# Hard cold starts, fine when plugged in?



## alldayrj (Feb 28, 2010)

The truck will sometimes stall and eventually start and stay running, but very rough when its cold and not plugged in. If I plug it in, its fine, but you cant always plug it in 
the facts-
not losing coolant
just changed oil and filter, both motorcraft
white/light grey smoke when cold started/not plugged in
checked FICM at the beginning of winter and it was ok

I read lots of threads but in a few I read that it just needs a reflash, will that throw a CEL with my EGR delete? ( no egr valve plugged in). that would be great since I prefer not to throw parts at this expensive motor. I didn't see this particular issue addressed with the reflash, just debated on a few EGR delete threads, forgive me if it has been.
thanks guys
:icon_ford:
a pic for motivation


----------



## RepoMan1968 (Jan 9, 2012)

very normal . it's called "stiction" . research it on any diesel site . try REV-X with ur next oil change . then fire it up in 20* temps with out being plugged in . 

i can guarantee you , it wont bwahh bwahh .


----------



## alldayrj (Feb 28, 2010)

not glow plug related ? 
can I add that to my current oil? My next oil change will be during the spring. its expensive, but very cheap if it fixes the problem haha.


----------



## Milwaukee (Dec 28, 2007)

Sound like injectors that are sticky.

I had couple guys told me they use 10W30 synth in 6.0L during winter for this reason.

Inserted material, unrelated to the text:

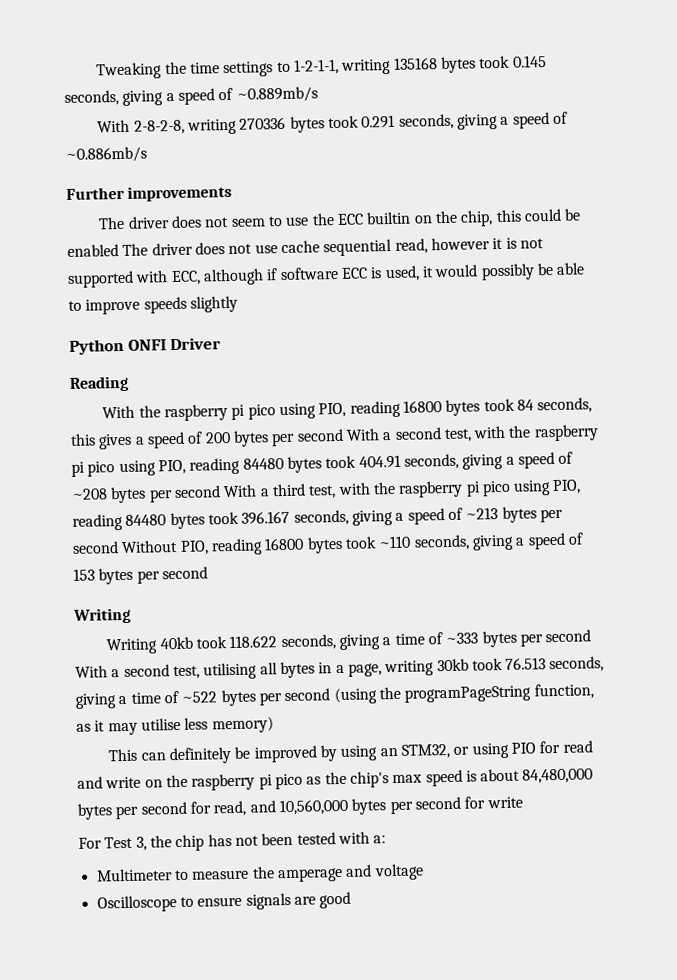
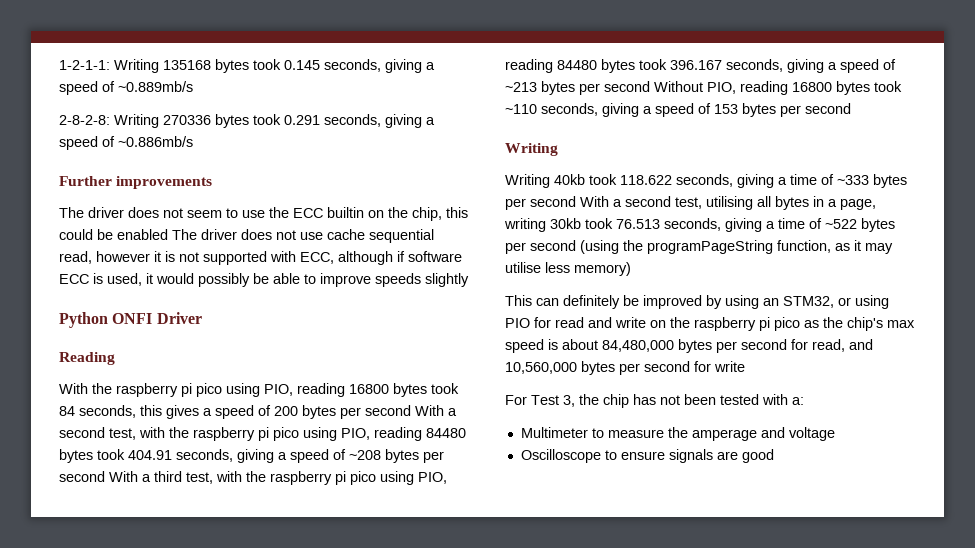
- Tweaking the time settings to 1-2-1-1, writing 135168 bytes took 0.145 seconds, giving a speed of ~0.889mb/s
+ 1-2-1-1: Writing 135168 bytes took 0.145 seconds, giving a speed of ~0.889mb/s
- With 2-8-2-8, writing 270336 bytes took 0.291 seconds, giving a speed of ~0.886mb/s
+ 2-8-2-8: Writing 270336 bytes took 0.291 seconds, giving a speed of ~0.886mb/s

I switch from 15W40 DINO to 5W40 synth in 7.3L with 220K miles it made huge improve on cold start. With 15w40 it was so thick and you couldn't ever drive until it warm up 5 min before it can go anywhere.


----------



## RepoMan1968 (Jan 9, 2012)

get er done . REV-X . then ur oil change will be up to 150.00 . but no bwahh bwahh . 
no one ever said diesels are cheap . try it , you'll like it .


----------



## RepoMan1968 (Jan 9, 2012)

Milwaukee;1442880 said:


> Sound like injectors that are sticky.
> 
> I had couple guys told me they use 10W30 synth in 6.0L during winter for this reason.
> 
> I switch from 15W40 DINO to 5W40 synth in 7.3L with 220K miles it made huge improve on cold start. With 15w40 it was so thick and you couldn't ever drive until it warm up 5 min before it can go anywhere.


i could have sworn i just posted that he had a stiction issue ., therefore , sticky injectors .

i guess some people just read the thread and post w/o reading all the posts

img uilty of that too


----------



## alldayrj (Feb 28, 2010)

ordered it, what the hay.
If it doesn't work you will be getting a bill for $72 (joking)


----------



## Milwaukee (Dec 28, 2007)

RepoMan1968;1442883 said:


> i could have sworn i just posted that he had a stiction issue ., therefore , sticky injectors .
> 
> i guess some people just read the thread and post w/o reading all the posts
> 
> img uilty of that too


Yes I read your posts but it easier to say Sticky injectors compare to Stiction.

6.0L can running on 10W30 synth.

I wonder if this poster use 15w40 motorcraft dino those are THICK honey to flow though injectors in winter time.


----------



## 2COR517 (Oct 23, 2008)

RepoMan1968;1442883 said:


> i could have sworn i just posted that he had a stiction issue ., therefore , sticky injectors .
> 
> i guess some people just read the thread and post w/o reading all the posts
> 
> img uilty of that too


I believe he was stating his opinion, like you did. Just happens to be the same opinion. Just because you said it, doesn't prevent anyone else from re-stating and confirming your opinion.


----------



## tjctransport (Nov 22, 2008)

if the truck starts fine cold plugged in, but not when unplugged, i would look at the glow plug circuit.
with a test light turn the ignition on and check for power into and out of the glow plug relay. if you have power out it is between the relay and glow plugs. if no power out try changing the glow plug relay. 
99% of the time it is a bad glow plug relay.


----------



## dfd9 (Aug 18, 2010)

RepoMan1968;1442866 said:


> very normal . it's called "stiction" . research it on any diesel site . try REV-X with ur next oil change . then fire it up in 20* temps with out being plugged in .
> 
> i can guarantee you , it wont bwahh bwahh .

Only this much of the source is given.